>>>>
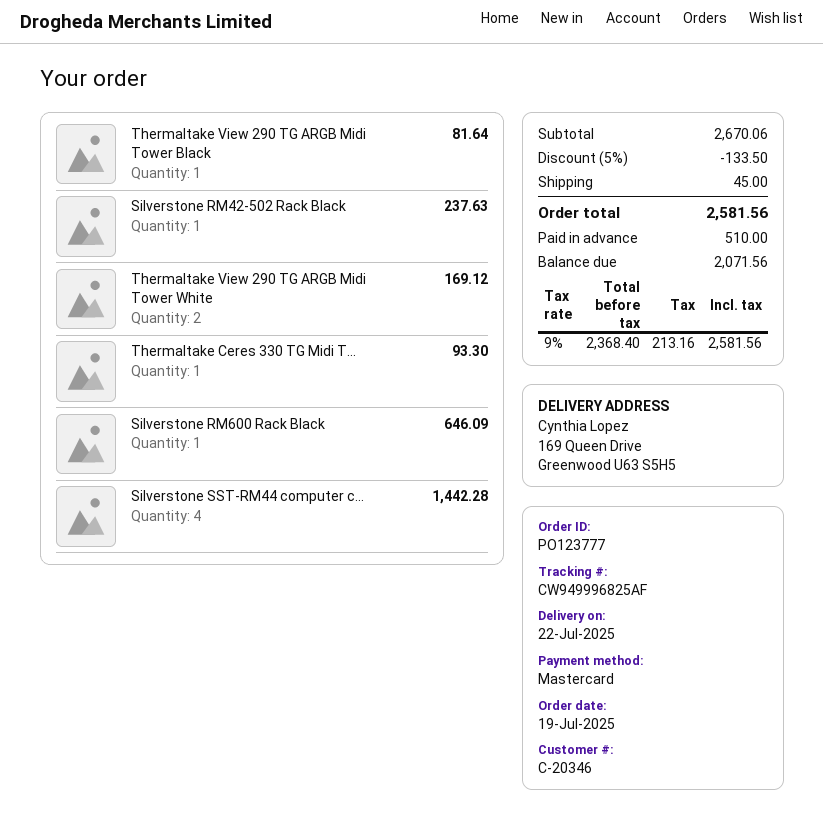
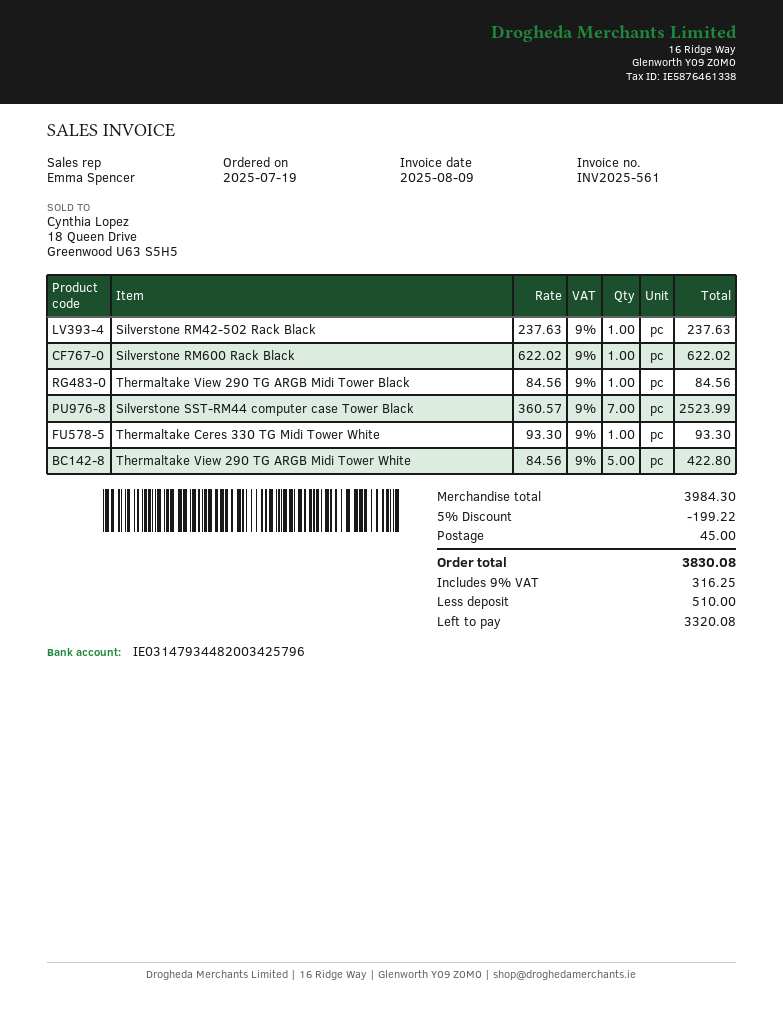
Thermaltake View 290 TG ARGB Midi Tower Black: 1 for 81.64 -> 1 for 84.56
Thermaltake View 290 TG ARGB Midi Tower White: 2 for 169.12 -> 5 for 422.80
Silverstone RM600 Rack Black: 1 for 646.09 -> 1 for 622.02
Silverstone SST-RM44 computer c...: 4 for 1442.28 -> 7 for 2523.99
subtotal: 2670.06 -> 3984.30
discount: 5% = 133.50 -> 5% = 199.22
tax: 9% = 213.16 -> 9% = 316.25
total: 2581.56 -> 3830.08
balance: 2071.56 -> 3320.08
<<<<
### AIM OF THE TASK
Would you please reproduce every line from the one containing "discount: 5% = 133.50 -> 5% = 199.22" through the final line of the listing, and only those lines?

### TASK SOLUTION
discount: 5% = 133.50 -> 5% = 199.22
tax: 9% = 213.16 -> 9% = 316.25
total: 2581.56 -> 3830.08
balance: 2071.56 -> 3320.08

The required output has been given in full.